“Someday,” I shout to my husband from the basement, pushing past the mountain of pillows from our outdoor furniture, piled high for the winter, and blocking my path, “we’ll have a house that actually functions!” I struggle to reach the circuit breaker, hidden behind a shelf.
“Now?” I call.
“Now!” he shouts, and I hear the microwave beep to life. The only outlet in the kitchen pops the circuit breaker if used in conjunction with the microwave. One of the idiosyncrasies of this 1960s DC townhouse, often charming, but today, infuriating. “In our forever home, I want outlets in places that make sense,” I say to my husband, pointing to the outlet over the stovetop. He smiles and continues rinsing the dishes from lunch and placing them in the dishwasher.
“Are you ready?” he says an hour later, and as my mother in law enters to care for our napping boys, my husband and I climb into the car and head for Georgetown Hospital where he will receive his immunotherapy infusion, part of a clinical trial to treat his stage III melanoma diagnosis. And to prevent its recurrence.
He reviews the nurses names with me before entering the oncology wing, and we proceed to the infusion room. My husband, looking healthy and bright and completely out of place, sits between two older chemo patients, bundled up in jackets and blankets, knit hats on their heads to keep them warm. He pulls out his laptop, inserts his CAT card and gets to work. He is jovial with his nurses, pretending that the stick of the needle doesn’t bother him, asking about their kids, their houses, their latest vacation. He is determined to be happy.
Once his infusion starts, we settle in and while he works, I write. But eventually our attention turns back to each other, and although we are separated only by thin curtains from the other patients, we quickly forget our surroundings. We talk about the boys, the future, possible scenarios of our next PCS, we strategize about making Colonel even though his OPR will have a big gaping hole during this year on “patient status”. And yet, he smiles.
“We can do it,” he says, a twinkle in his eye.
After six hours, the ordeal is done. We decide to skip our usual celebratory Starbucks and go home to the kids. It’s late, and the winter’s dark has settled in around us. After a day in the sterilized hospital, we only want the familiar warmth of home.
The kitchen, my earlier nemesis, is now cozy, and my father in law has joined my mother in law and begun dinner for the boys, who are giggling and squealing at their grandparents and recounting their afternoon adventures. My mother in law reaches for her son and wraps her arms around him, fast but tight. My father in law follows suit, relief spreading across their faces that another treatment is done, that their son is one step closer to being “normal” again, to being free.

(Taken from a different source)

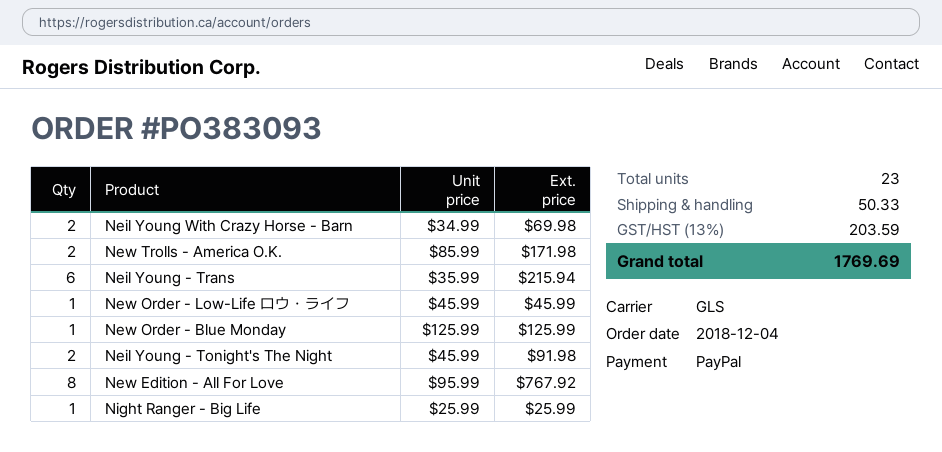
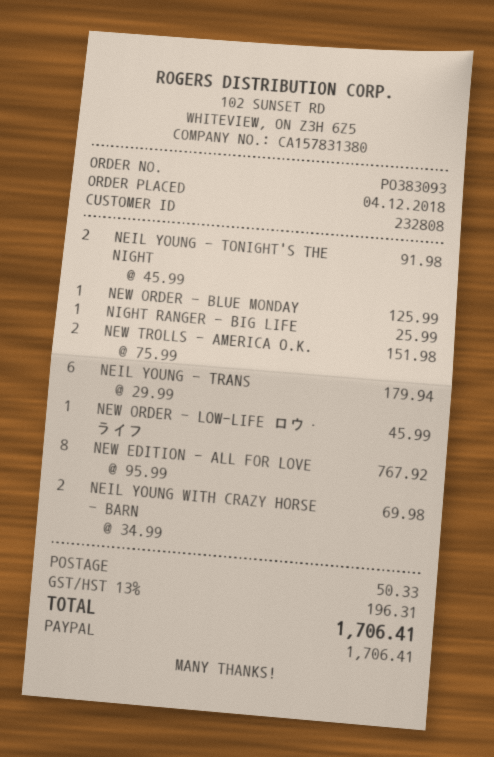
New Trolls - America O.K.: 2 x 85.99 = 171.98 -> 2 x 75.99 = 151.98
Neil Young - Trans: 6 x 35.99 = 215.94 -> 6 x 29.99 = 179.94
tax: 13% = 203.59 -> 13% = 196.31
total: 1769.69 -> 1706.41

My husband wastes no time and seats himself next to his boys, asking about their naps, their trip to the playground. Who cares about cancer when there are children’s stories to be heard, imaginations to foster, giggles to be heard? And it is everywhere: in spite of its idiosyncrasies, this small house bursts with love. Together in this place, amidst laughter, love, and the warmth of family, in this very moment, we have our forever home.